Der Umsturz ist in der Beletage angekommen. Unter glänzenden Kristalllüstern wandeln die ­Spitzen der Gesellschaft mit ihren Champagnergläsern über das Parkett: Es sind Bankiers, wohlhabende Industrielle und Adelige. Und sie stoßen auf eine Revolution an.

Denn an den Wänden dieser prunkvollen Wohnräume in der Pariser Rue de Rome hängen Bilder, die noch vor wenigen Jahren unerhört waren. Sie stammen von Künstlern, die von der Kritik verspottet wurden, als dilettantisch verfemt: Claude Monet, Auguste Renoir, Edgar Degas. Jetzt aber pilgern die Kunstliebhaber der Stadt in das großbürgerliche 8. Arrondissement, um diese Malerei zu sehen – zu den allwöchentlichen Soireen in der Privatwohnung des Kunsthändlers Paul Durand-Ruel, der die einst Verlachten berühmt gemacht hat.

Lange ist Durand-Ruel der einzige Galerist, der die Arbeiten der Impressionisten vertreibt. Er tut es mit geradezu missio­narischem Eifer. Denn seit er die lichtdurchfluteten Bilder der in Frankreich verhöhnten neuen ­Maler ausgerechnet in London kennengelernt hat, hegt er keinen Zweifel, die Malerei der Zukunft entdeckt zu haben. Im Winter 1870/71 trifft er in der britischen Hauptstadt erstmals auf Claude Monet.

Durand-Ruel ist kurz zuvor nach London geflohen, nachdem preußische Truppen in Frankreich einmarschiert sind. Auch Monet will in der englischen Metropole den Auswirkungen des Deutsch-Französischen Krieges entgehen. Ein gemeinsamer Bekannter macht den eher klein gewachsenen, stets im eleganten Anzug gekleideten Kaufmann mit dem dunkelbärtigen Künstlerrebellen bekannt; Durand-Ruel trifft ihn in seiner neu gegründeten Galerie im Zentrum der Stadt.
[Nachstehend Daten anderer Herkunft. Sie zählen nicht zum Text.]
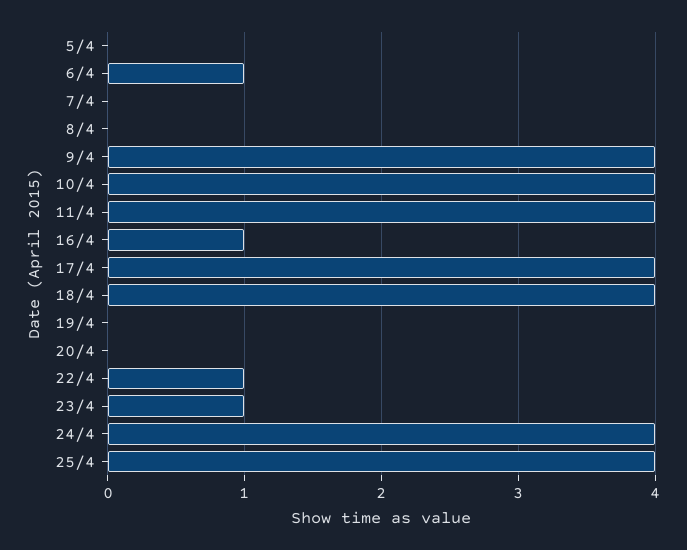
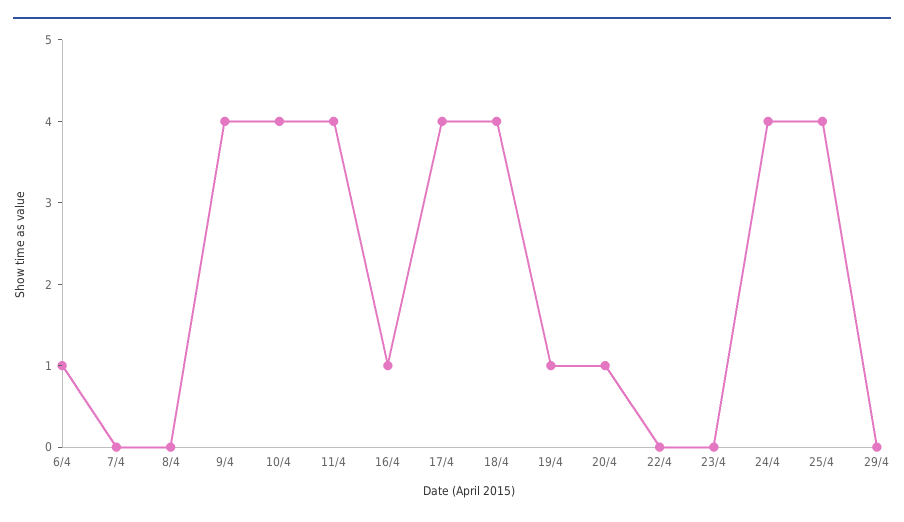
5/4: 0 -> none
19/4: 0 -> 1
20/4: 0 -> 1
22/4: 1 -> 0
23/4: 1 -> 0
29/4: none -> 0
Durand-Ruel kauft Monets Bilder stapelweise

Vielleicht reizen Durand-Ruel die Lichtreflexionen auf Monets Bildern, vielleicht die ungewöhnlich hellen Pastelltöne. Jedenfalls beeindruckt der Maler den Galeristen. Zäh und entschlossen habe Monet bei ihrem ersten Treffen gewirkt, erinnert sich Durand-Ruel später: „Er machte auf mich den Eindruck, als würde er unermüdlich weiterarbeiten – noch viel länger, als ich selber erwarte zu leben.“

Gleich stapelweise kauft Durand-Ruel die Bilder des bis dahin oft bettelarmen Künstlers, zahlt ihm 300 Francs pro Stück ­(etwa 100-mal mehr, als ein Pariser Arbeiter am Tag verdient). Wenig später stellt er die Arbeiten zusammen mit Werken von Monets Verbündeten wie Édouard Manet und Camille Pissarro in London und in seinen neuen Galerieräumen in Brüssel aus, nach seiner Rückkehr 1872 dann auch in Frankreich.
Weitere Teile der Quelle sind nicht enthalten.